**Work to be completed**
Check each line of the data, and copy those where "none" appears.

───── Excerpted records ─────

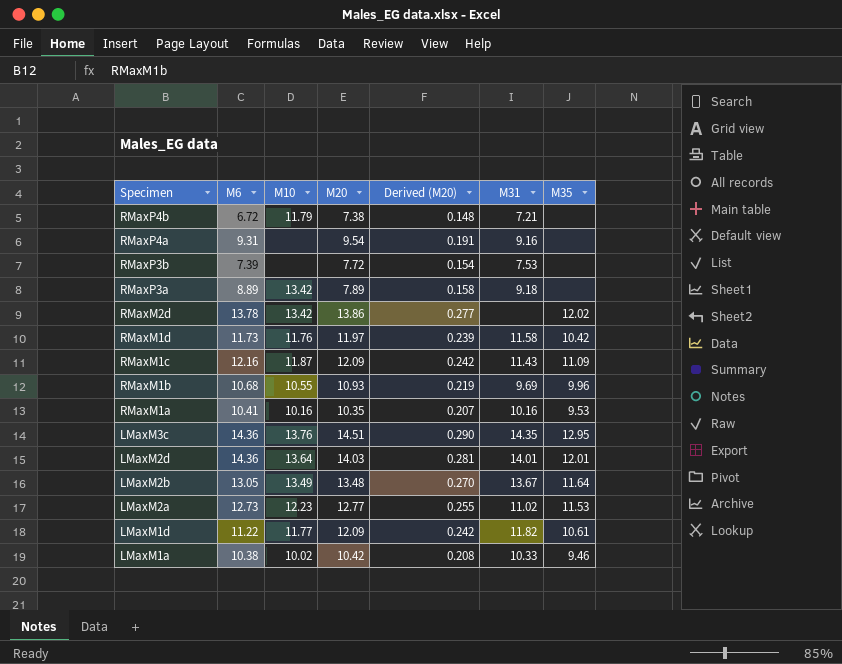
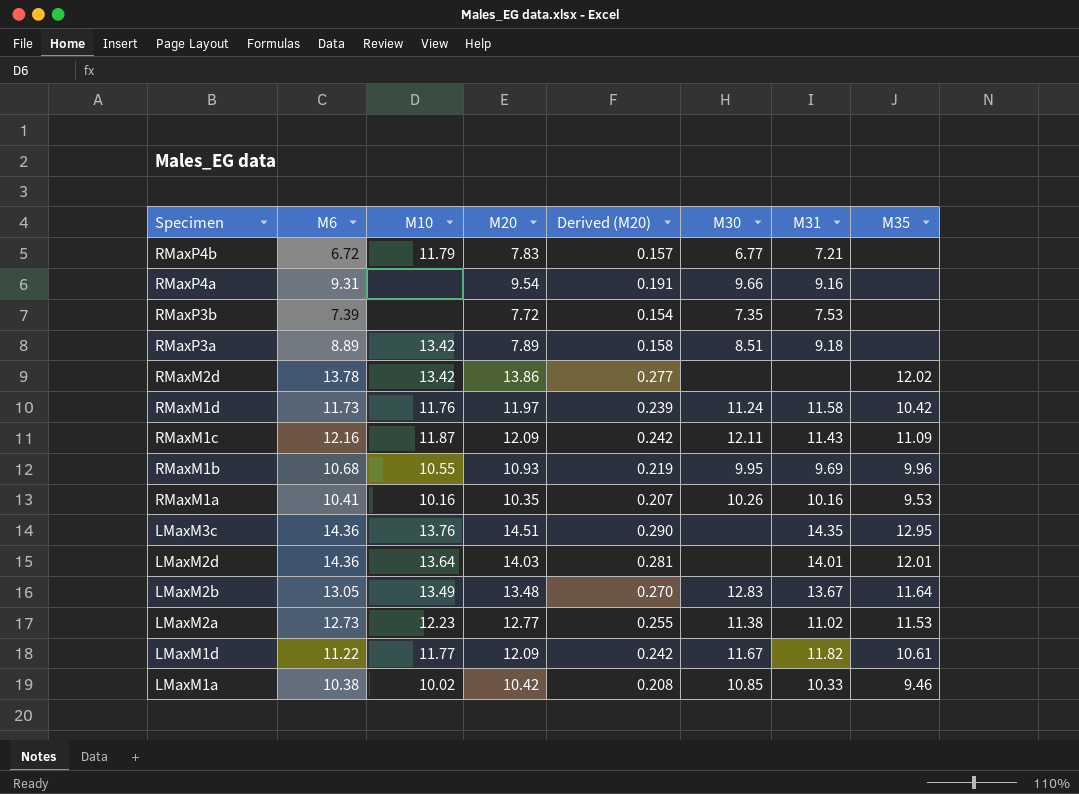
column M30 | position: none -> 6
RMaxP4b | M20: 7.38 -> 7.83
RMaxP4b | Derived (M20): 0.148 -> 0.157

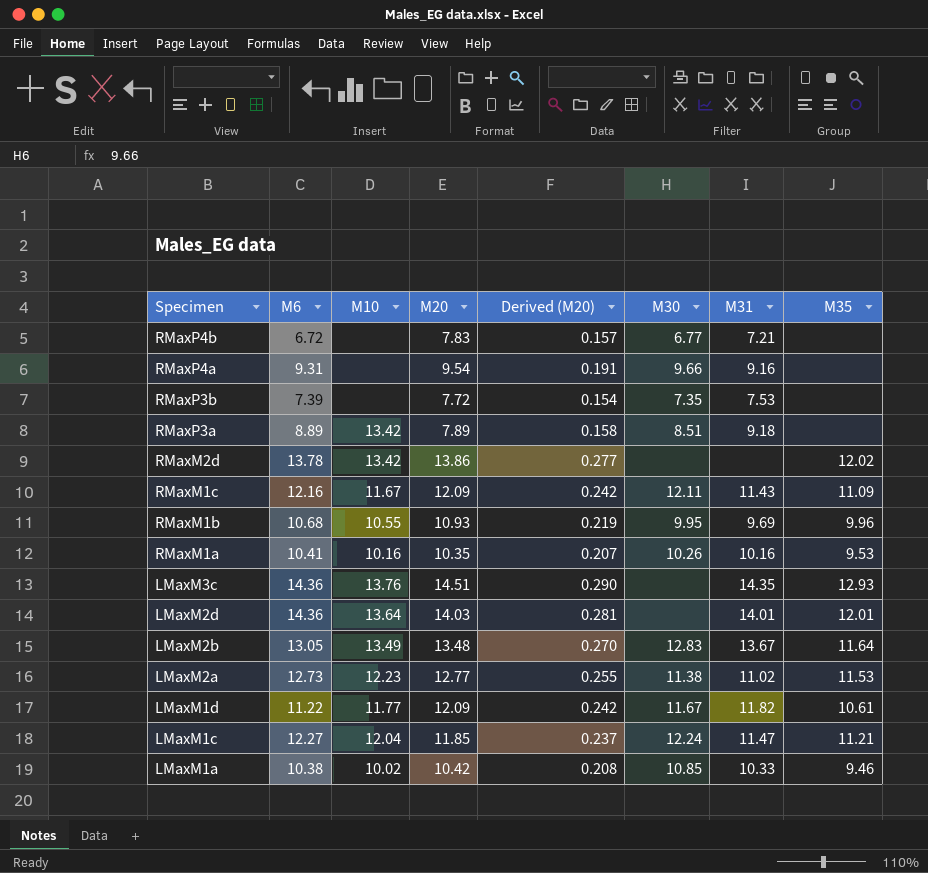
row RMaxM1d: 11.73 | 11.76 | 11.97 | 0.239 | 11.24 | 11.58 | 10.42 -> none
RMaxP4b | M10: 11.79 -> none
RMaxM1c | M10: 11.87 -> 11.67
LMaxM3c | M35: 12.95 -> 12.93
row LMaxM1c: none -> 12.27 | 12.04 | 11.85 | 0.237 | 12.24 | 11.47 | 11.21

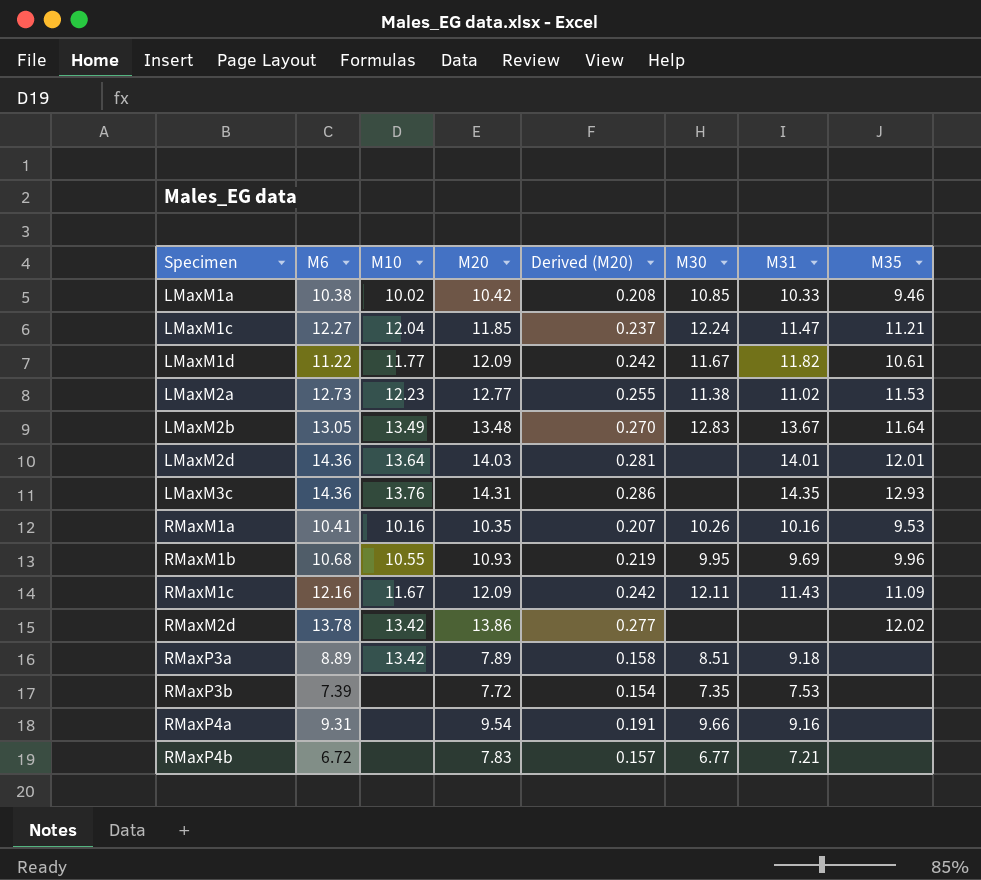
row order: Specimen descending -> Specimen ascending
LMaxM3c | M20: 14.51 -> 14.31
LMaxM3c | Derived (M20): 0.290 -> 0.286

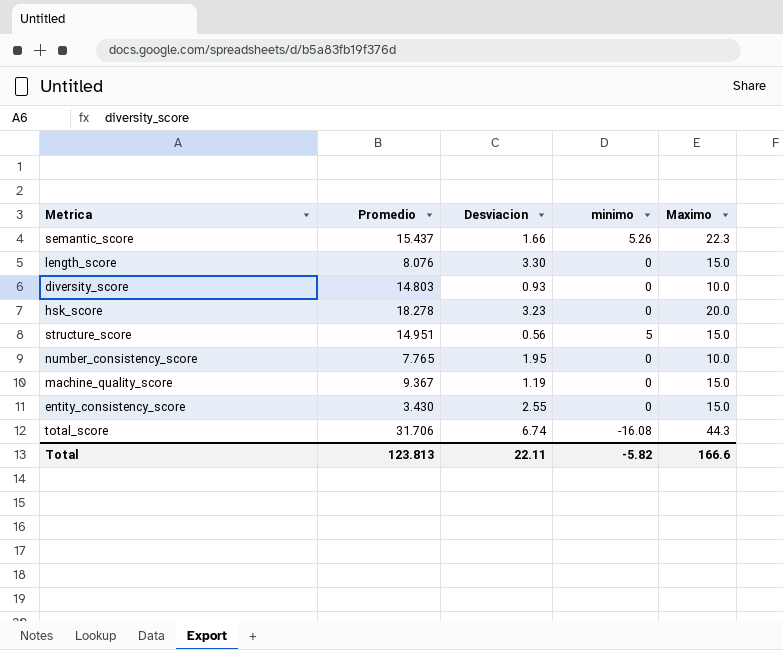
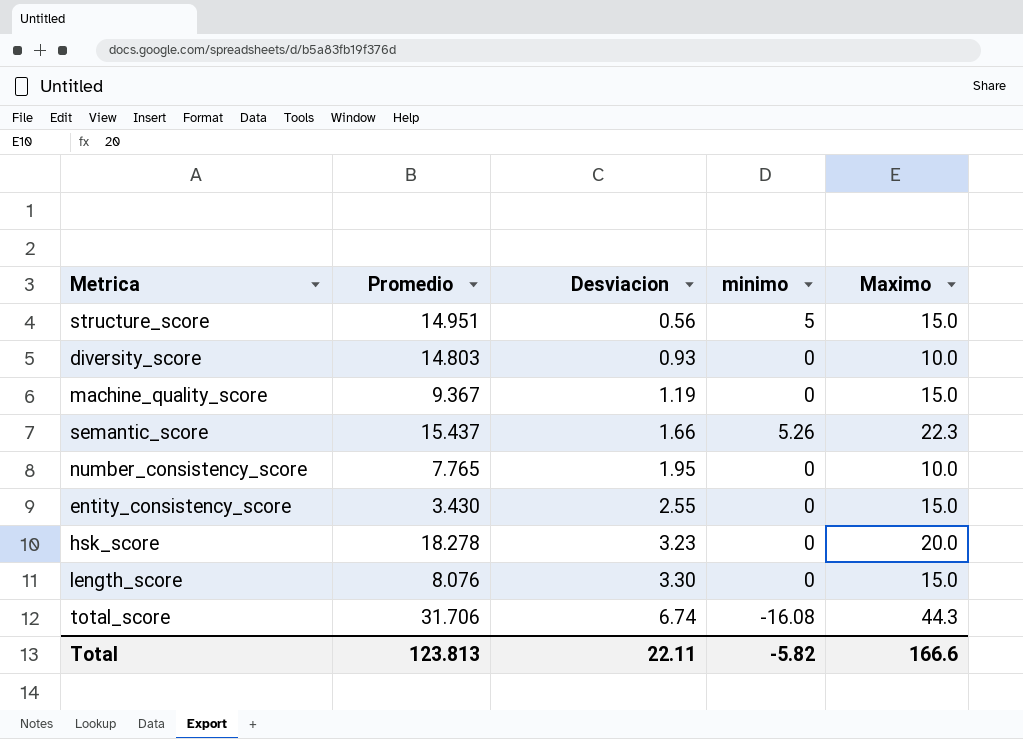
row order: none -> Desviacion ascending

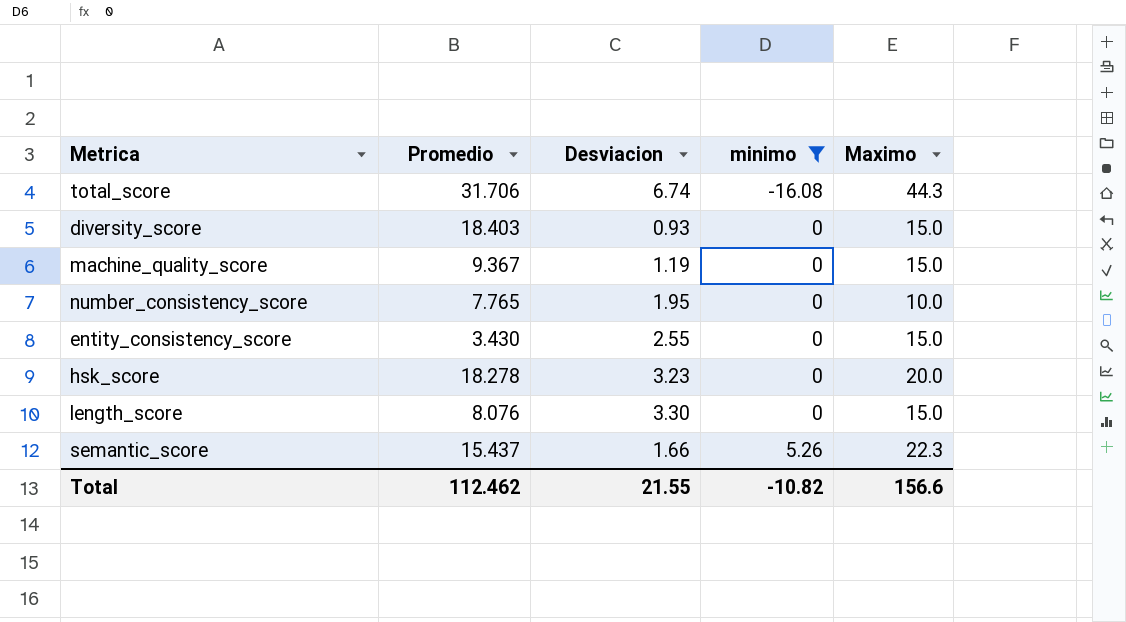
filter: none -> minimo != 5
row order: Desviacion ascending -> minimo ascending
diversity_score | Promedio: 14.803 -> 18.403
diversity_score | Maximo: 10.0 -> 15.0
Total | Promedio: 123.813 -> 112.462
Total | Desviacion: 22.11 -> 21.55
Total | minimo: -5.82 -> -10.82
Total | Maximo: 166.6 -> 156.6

─────

**Solution below**
column M30 | position: none -> 6
row RMaxM1d: 11.73 | 11.76 | 11.97 | 0.239 | 11.24 | 11.58 | 10.42 -> none
RMaxP4b | M10: 11.79 -> none
row LMaxM1c: none -> 12.27 | 12.04 | 11.85 | 0.237 | 12.24 | 11.47 | 11.21
row order: none -> Desviacion ascending
filter: none -> minimo != 5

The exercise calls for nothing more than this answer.